Reduced glucose (hypoglycemia) in neonates – a review article

Reduced blood glucose (hypoglycemia) is common during the hours and days following birth. This so-called neonatal hypoglycemia may be transitory and asymptomatic but can result in a range of acute symptoms. If sufficiently prolonged, the condition is associated with risk of irreversible neurological (brain) damage. 

Controversy has always surrounded the precise plasma/blood glucose concentration that should be used to diagnose neonatal hypoglycemia (currently, the most widely used is plasma glucose <2.6 mmol/L (<47 mg/dL) but is disputed). This enduring controversy is just one of many topics addressed by the authors of a recently published comprehensive review of neonatal hypoglycemia.

The article begins with consideration of the metabolic pathways (glycolysis, glycogenesis, glycogenolysis, gluconeogenesis) and hormones (insulin, glucagon, epinephrine, growth hormone, cortisol) involved in the regulation of blood glucose concentration and provision of adequate constant supply of blood glucose for normal brain function/development. 

There follows consideration of the epidemiology of neonatal hypoglycemia and the controversy that surrounds the laboratory definition of neonatal hypoglycemia. One of the problems surrounding the definition, highlighted by the authors, is the observation that hypoglycemia occurs without ill effect in 10 % of healthy full-term neonates during the first 24-48 hours; during the first 2 hours after birth levels may be as low as 1.67 mmol/L (30 mg/dL) with spontaneous rise to values similar to adults within 48-72 hours. 

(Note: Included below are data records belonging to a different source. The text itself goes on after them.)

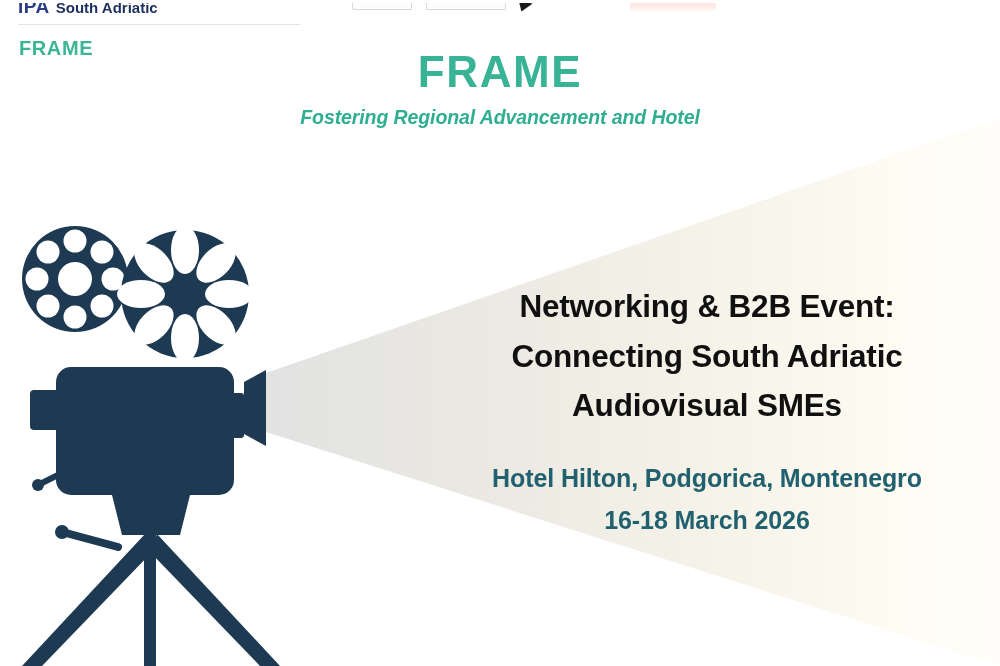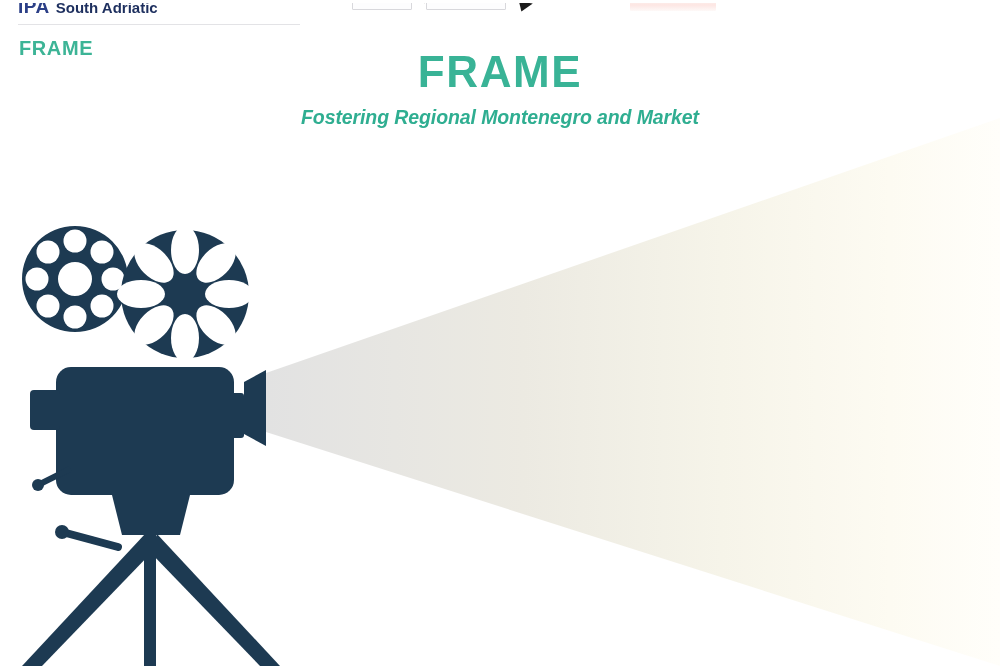--- a/index.html
+++ b/index.html
@@ -225,7 +225,7 @@
   <div class="brand">
     <div class="brand-title">FRAME</div>
     <div class="brand-tagline">
-      <div>Fostering Regional Montenegro and Market</div>
+      <div>Fostering Regional Advancement and Hotel</div>
     </div>
   </div>
 

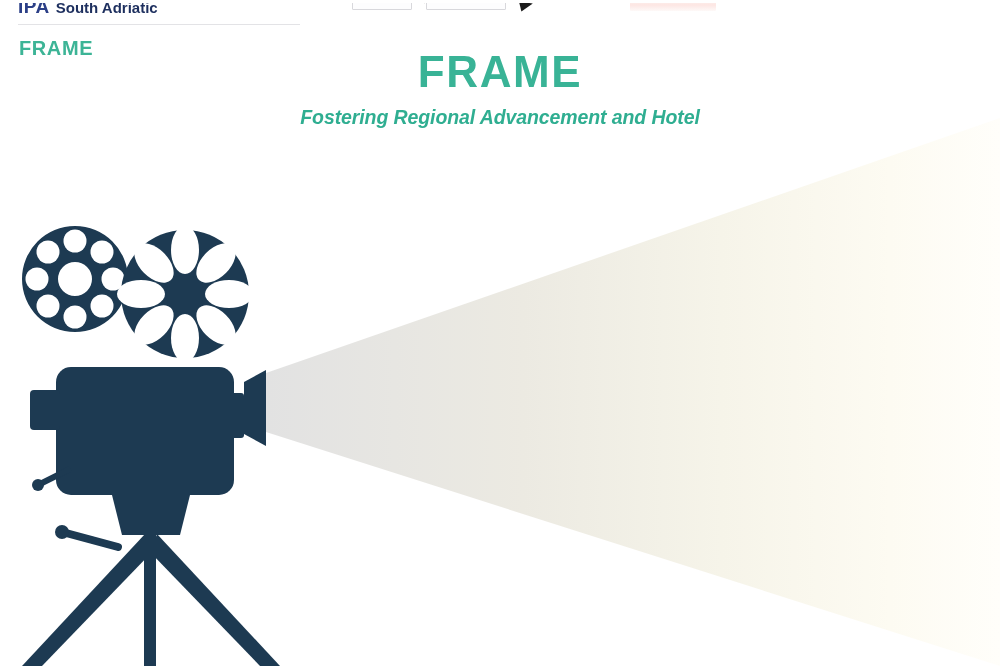--- a/index.html
+++ b/index.html
@@ -281,6 +281,17 @@
     </g>
   </svg>
 
+  <div class="event-block">
+    <div class="event-title">
+      <div>Networking &amp; B2B Event:</div>
+      <div>Connecting South Adriatic</div>
+      <div>Audiovisual SMEs</div>
+    </div>
+    <div class="event-meta">
+      <div>Hotel Hilton, Podgorica, Montenegro</div>
+      <div>16-18 March 2026</div>
+    </div>
+  </div>
 
 </div>
 

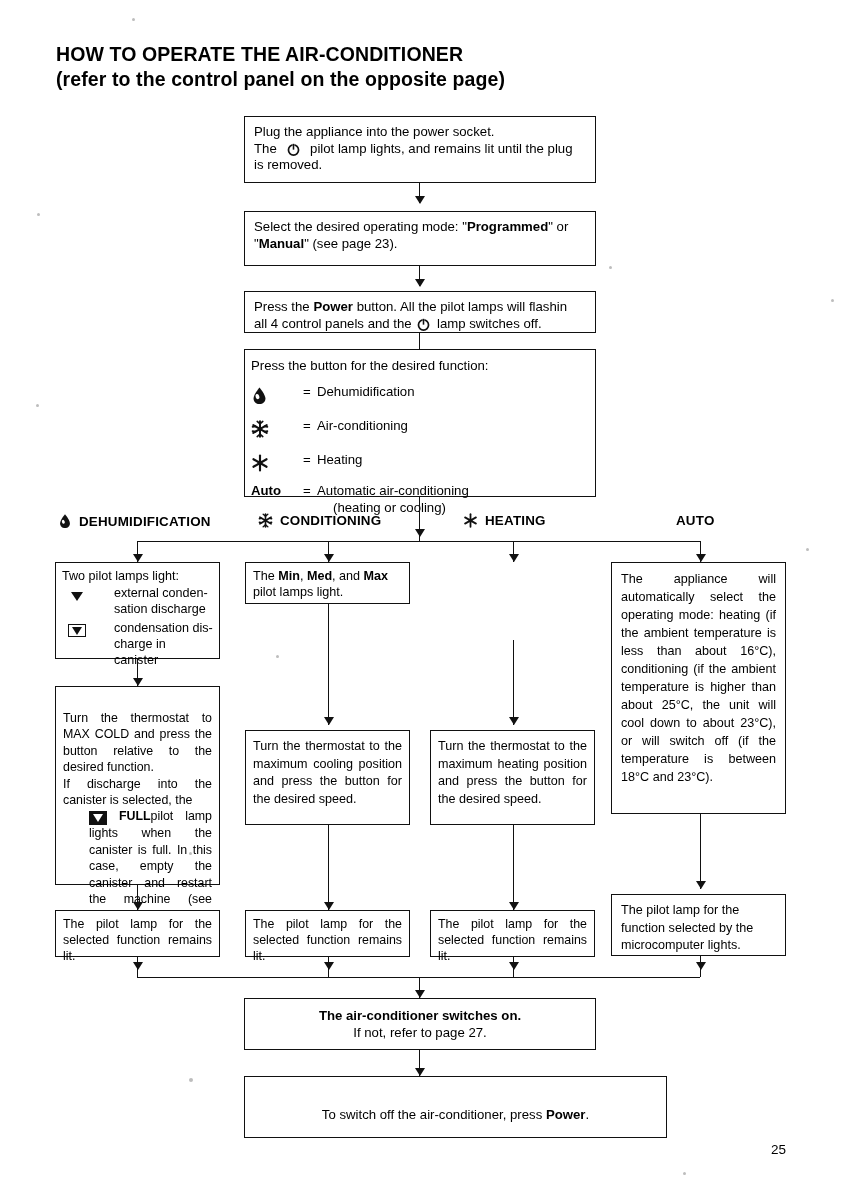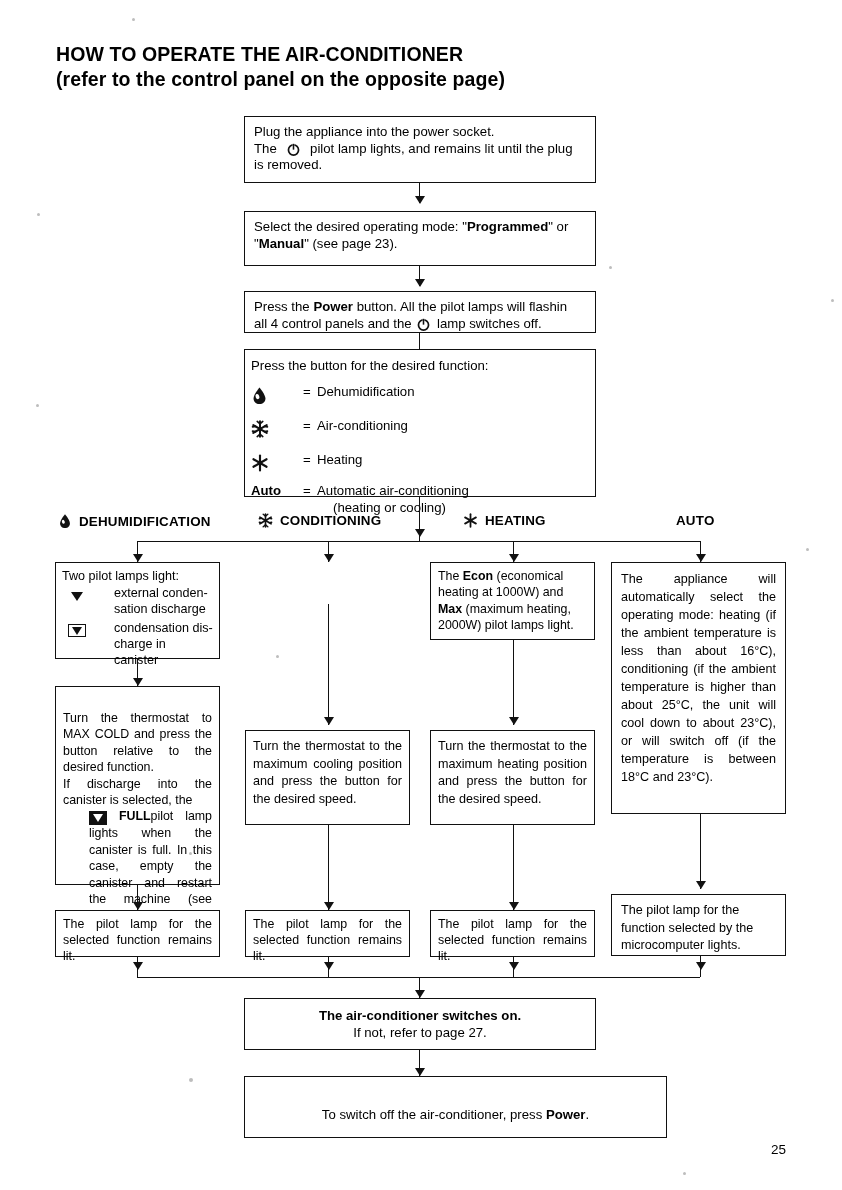--- a/index.html
+++ b/index.html
@@ -378,6 +378,12 @@
     <span>The pilot lamp for the selected function remains lit.</span>
   </div>
 
+  <div class="box tight" style="left:245px; top:562px; width:165px; height:42px; padding:5px 7px;">
+    <div>
+      <span>The</span> <b>Min</b><span>,</span> <b>Med</b><span>, and</span> <b>Max</b>
+    </div>
+    <div>pilot lamps light.</div>
+  </div>
 
   <div class="vline" style="left:328px; top:604px; height:121px;"></div>
   <div class="arrowdown" style="left:324px; top:717px;"></div>

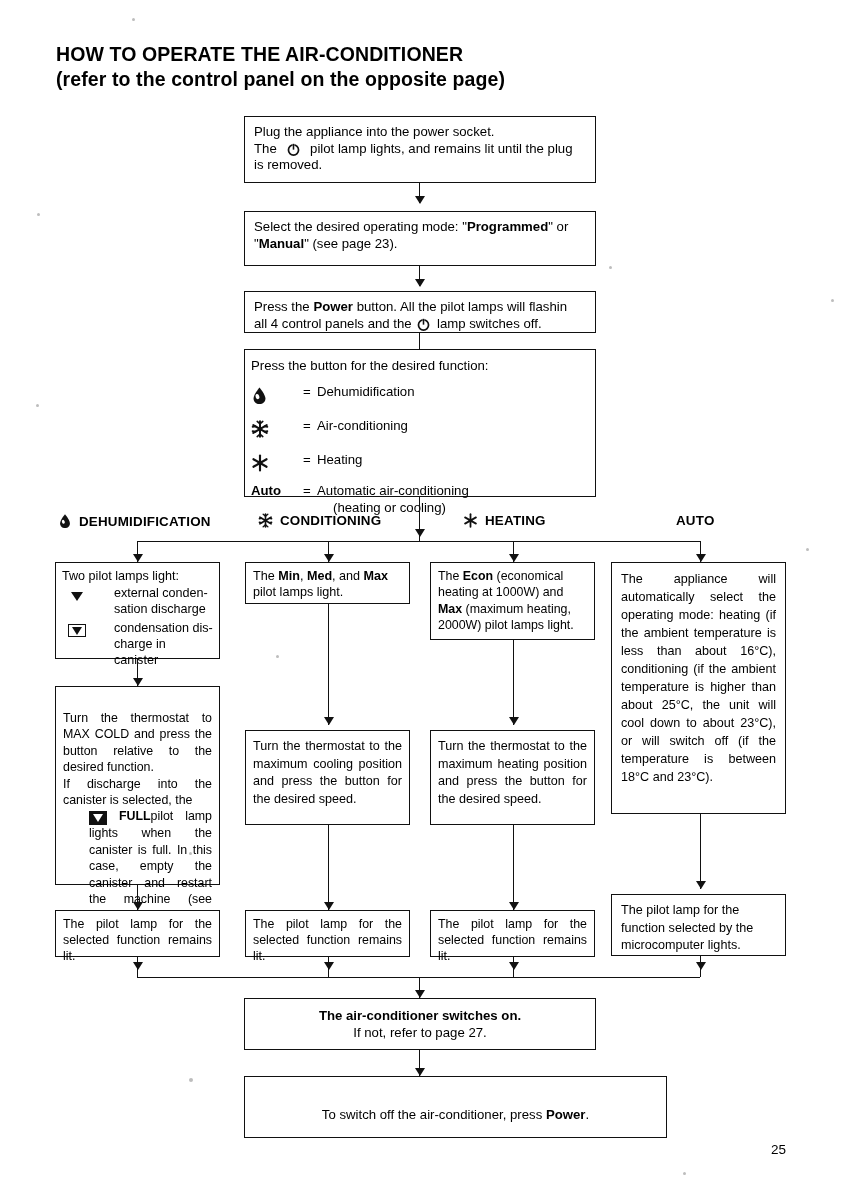--- a/index.html
+++ b/index.html
@@ -399,12 +399,6 @@
     <span>The pilot lamp for the selected function remains lit.</span>
   </div>
 
-  <div class="box tight" style="left:430px; top:562px; width:165px; height:78px; padding:5px 7px; font-size:12.4px; line-height:16.4px;">
-    <div>
-      <span>The</span> <b>Econ</b> <span>(economical heating at 1000W) and</span>
-      <b>Max</b> <span>(maximum heating, 2000W) pilot lamps light.</span>
-    </div>
-  </div>
 
   <div class="vline" style="left:513px; top:640px; height:85px;"></div>
   <div class="arrowdown" style="left:509px; top:717px;"></div>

As the authors reflect, this transitional hypoglycemia poses no threat, is usually asymptomatic and can be considered part of the normal adaptation that occurs during the passage from supported uterine life to independent postnatal life. Rarely, hypoglycemia occurring during the first 24-48 hours of life persists. Hypoglycemia that persists beyond 48 hours cannot be considered transitional or physiological but pathological and in need of urgent correction. 

Other topics considered in this article include: risk factors and causes of neonatal hypoglycemia (both transitional and persistent presentation); signs and symptoms; treatment options; and further investigation to identify the cause of persistent hypoglycemia. One section of the article is devoted to discussion of two recently published guidelines for screening and management of neonatal hypoglycemia from the American Academy of Pediatrics (AAP) and the Pediatric Endocrine Society (PES). 

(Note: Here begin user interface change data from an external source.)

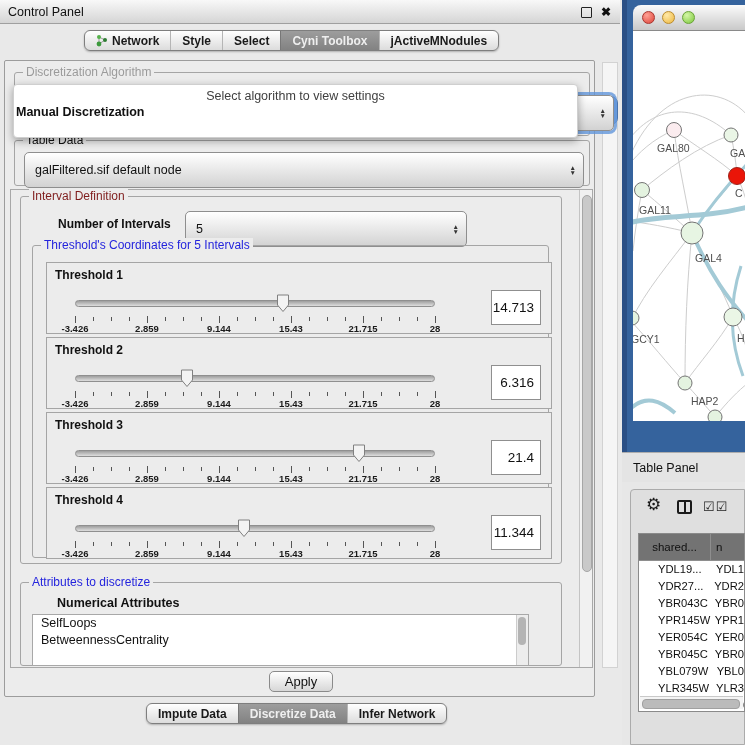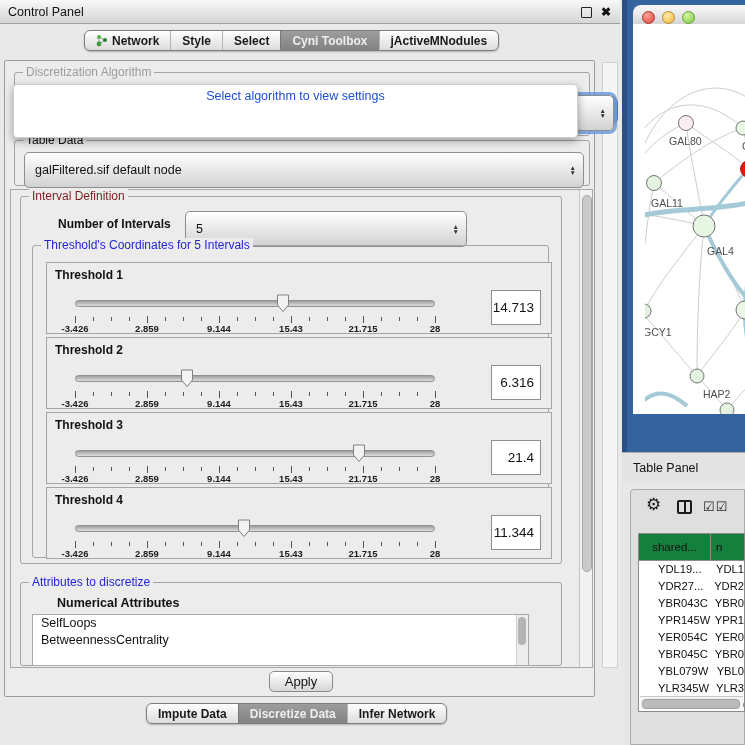--- a/index.html
+++ b/index.html
@@ -42,7 +42,7 @@
   
   #algo-popup{left:13px;top:84px;width:565px;height:54px;background:#fff;border:1px solid #cfcfcf;
     border-radius:4px;box-shadow:0 3px 8px rgba(0,0,0,.35);z-index:10;padding-top:3px;}
-  #algo-popup .ph{text-align:center;color:#1d4ed8;font-size:12.5px;height:17px;line-height:17px;}
+  #algo-popup .ph{text-align:center;color:#404040;font-size:12.5px;height:17px;line-height:17px;}
   #algo-popup .item{font-size:12.5px;height:15px;line-height:15px;padding-left:2px;white-space:nowrap;}
   #algo-popup .item.bold{font-weight:bold;}
 

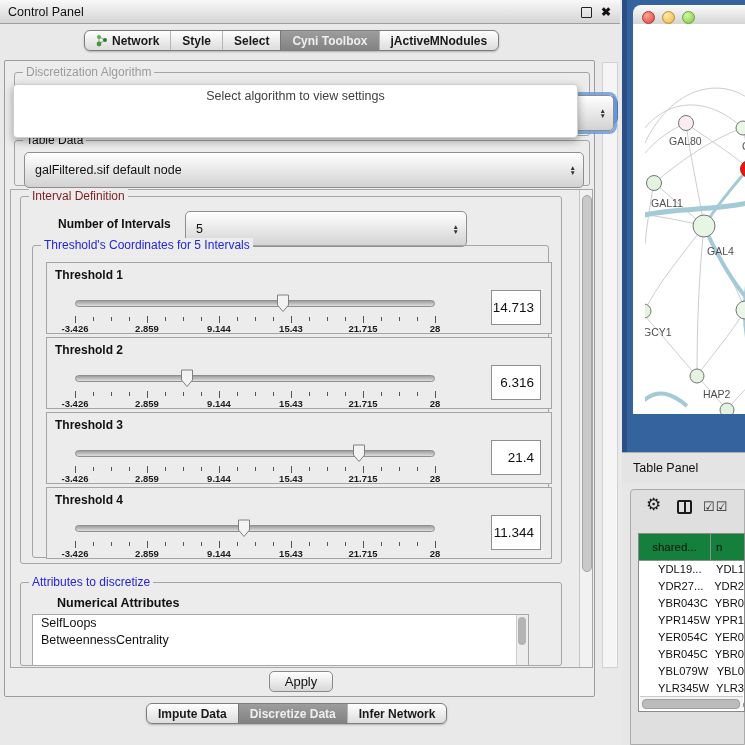--- a/index.html
+++ b/index.html
@@ -171,6 +171,7 @@
 
   <div class="abs" id="algo-popup">
     <div class="ph">Select algorithm to view settings</div>
+  <div class="item bold">Manual Discretization</div>
     </div>
 
   <div class="group" style="left:14px;top:140px;width:576px;height:46px;">

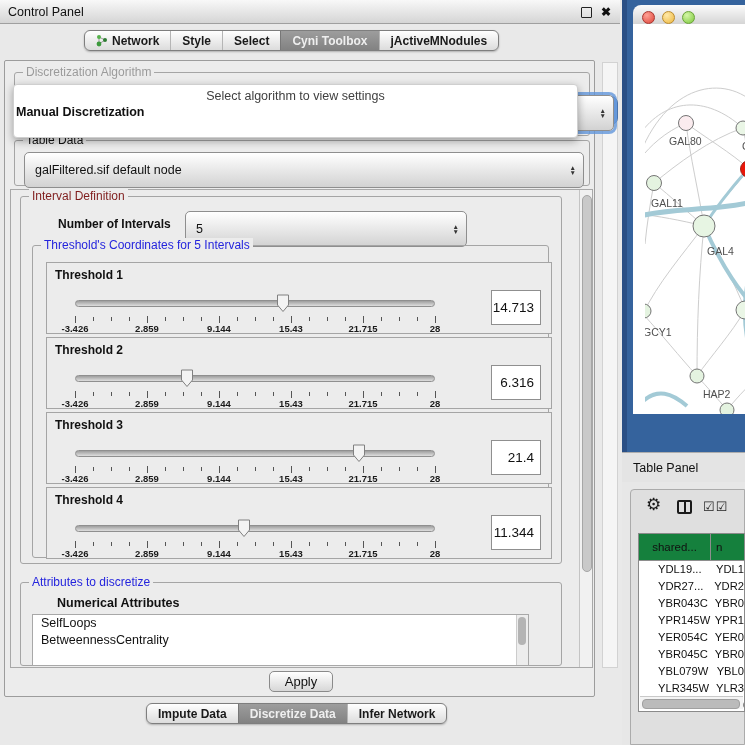--- a/index.html
+++ b/index.html
@@ -90,7 +90,7 @@
   .light.yellow{background:radial-gradient(circle at 35% 30%,#ffe9a8,#edb73f);border:1px solid #bb8c2e;}
   .light.green{background:radial-gradient(circle at 35% 30%,#d5f6a7,#7cc83c;);border:1px solid #69a337;
     background:radial-gradient(circle at 35% 30%,#d5f6a7,#7cc83c);}
-  #net-canvas{left:633px;top:24px;width:112px;height:390px;background:#fff;overflow:hidden;padding-left:12px;}
+  #net-canvas{left:633px;top:31px;width:112px;height:390px;background:#fff;overflow:hidden;}
 
   
   #tp-titlebar{left:622px;top:452px;width:123px;height:30px;background:#e4e4e4;border-top:1px solid #adadad;

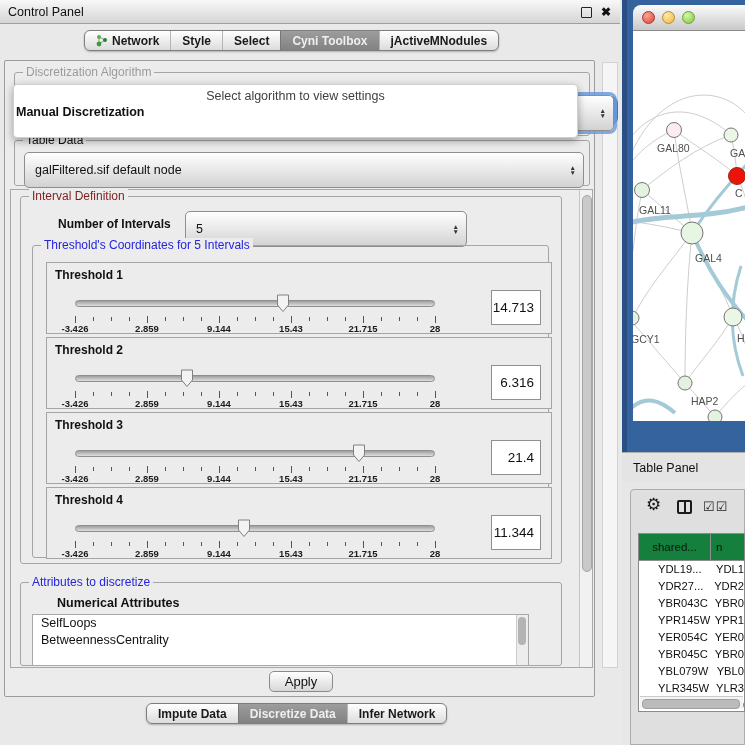--- a/index.html
+++ b/index.html
@@ -102,7 +102,7 @@
   #tp-split .mid{position:absolute;left:50%;top:0;width:2px;height:100%;background:#1a1a1a;transform:translateX(-50%);}
   #tp-checks{left:703px;top:499px;font-size:13px;letter-spacing:1px;color:#222;}
   #tp-table{left:638px;top:533px;width:107px;height:179px;background:#fff;border:1px solid #8a8a8a;overflow:hidden;}
-  #tp-head{display:flex;height:26px;border-bottom:1px solid #8e8e8e;background:#15803d;font-size:11.5px;}
+  #tp-head{display:flex;height:26px;border-bottom:1px solid #8e8e8e;background:#737373;font-size:11.5px;}
   #tp-head .c1{width:71px;border-right:1px solid #8e8e8e;display:flex;align-items:center;justify-content:center;}
   #tp-head .c2{flex:1;display:flex;align-items:center;padding-left:5px;}
   .trow{display:flex;height:17px;line-height:17px;font-size:11.2px;white-space:nowrap;padding-left:14px;}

The first of these focuses on the screening and management of at-risk or symptomatic infants in the first 24 hours of life (i.e. during the time when transient hypoglycemia is most likely) and the second focuses on the period post 48 hours of life when persistent (non-transitional) hypoglycemia could become evident. 

The authors include brief discussion of issues surrounding sample type (arterial, venous or capillary blood and plasma versus whole blood) used to measure glucose, the various methods of glucose analysis, and preanalytical errors that can invalidate glucose results.